Note to self – when you bump into things you get bruises.

Logically I know that NSAIDs (ie in my case naproxen, but also ibuprofen etc) combined with anti-depressants have a blood-thinning effect, which is why they are on each others interaction lists, but I never think it will make a difference to me.
I have been taking prescription painkillers for nearly two years now and am used to the need to take pills to stop them causing an ulcer but the Drs rarely talk about the other long term issues related to taking them. When I am taking them regularly I often wonder what the point is since I still get hefty flair ups but when (as now) my supply runs out and I spend a few days without them I remember how much the aches run through my whole body constantly as well as certain joints being worse. I guess my feeling about anti-depressants is the same – its hard to see the benefits when you are taking them all the time and especially if you have a bad day despite the pills but not taking them not only means the bad days feel 10x or 100x worse but the everyday struggle is greater too.

Anyway. Bruises.
I must: – Try not to walk into things. Try not to fall over & talk to the dr about whether this particular painkiller is the best one for me

So what if it hurts?

Pain isn’t a simple concept.  When I tell you it hurts you have no idea what I mean, how could you?

Pain isn’t a simple concept because it isn’t one solitary comprehensible thing. I hurt today doesn’t feel like I hurt yesterday or last week. Doctors regularly differentiate between aching, stabbing and searing pain and tell you to rate the pain compared with your understanding or imagination of pain without helping you decide what is reasonable or not. What does a pain scale mean to you? I can raise my arm above my head, it hurts but not so much that I can’t do it – is that because I am prepared to tolerate the pain that I expect or because it doesn’t hurt very much?

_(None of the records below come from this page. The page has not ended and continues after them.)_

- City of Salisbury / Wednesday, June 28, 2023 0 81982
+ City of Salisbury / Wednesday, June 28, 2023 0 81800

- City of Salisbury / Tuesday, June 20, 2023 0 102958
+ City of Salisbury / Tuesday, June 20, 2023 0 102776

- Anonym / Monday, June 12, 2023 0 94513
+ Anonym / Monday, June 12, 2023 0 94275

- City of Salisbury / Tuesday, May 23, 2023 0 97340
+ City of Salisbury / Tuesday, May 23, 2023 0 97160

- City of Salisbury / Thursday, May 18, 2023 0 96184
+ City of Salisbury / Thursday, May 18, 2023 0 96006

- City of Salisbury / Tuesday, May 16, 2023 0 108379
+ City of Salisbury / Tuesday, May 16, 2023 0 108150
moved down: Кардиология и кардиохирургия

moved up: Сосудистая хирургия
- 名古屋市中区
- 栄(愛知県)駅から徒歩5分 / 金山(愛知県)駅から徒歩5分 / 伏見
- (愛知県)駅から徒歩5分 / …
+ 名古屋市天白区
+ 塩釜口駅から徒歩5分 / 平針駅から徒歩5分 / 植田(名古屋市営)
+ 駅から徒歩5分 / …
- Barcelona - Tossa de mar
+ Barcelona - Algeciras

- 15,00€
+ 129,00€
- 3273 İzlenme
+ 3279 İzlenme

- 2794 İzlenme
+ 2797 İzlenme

How does it feel for you? You don’t feel my skin or my muscles and joints; my twisted ankle is not the same as when you twisted yours because the whole of my body reacts differently. What disappears in an hour might take a week to stop for me. One thing might make you swell up like a balloon and barely leave a trace on me – that warmth might be standard for you but that is my body over-reacting. Just because I am not crying doesn’t mean that it doesn’t hurt.

I am lucky the aches and pains that are part of my life have barely stopped me doing what I want. I grant you that there are hills I haven’t climbed because my knee hurt too much or because the scramble was too much to rely on my shoulder and I have scaled back my weekly work in the cellar in my job but thats not the same as having to stop working. When it hurts to sit at the computer I need to remedy my posture, ditto in an office chair or in bed. I’m sure I could do more with a little less complaint.

Maybe I should work harder to ignore the pain because I am told that I need to build the muscles up to help prevent the joints from getting worse. It hurts to do my physio and so I am lax about it. How do I tell the difference between doing more damage and strengthening, when the only message I have for both is pain? When should I fight against my instincts and when should I acknowledge and trust my body?

Pain is not a simple concept, but its definitely not nice.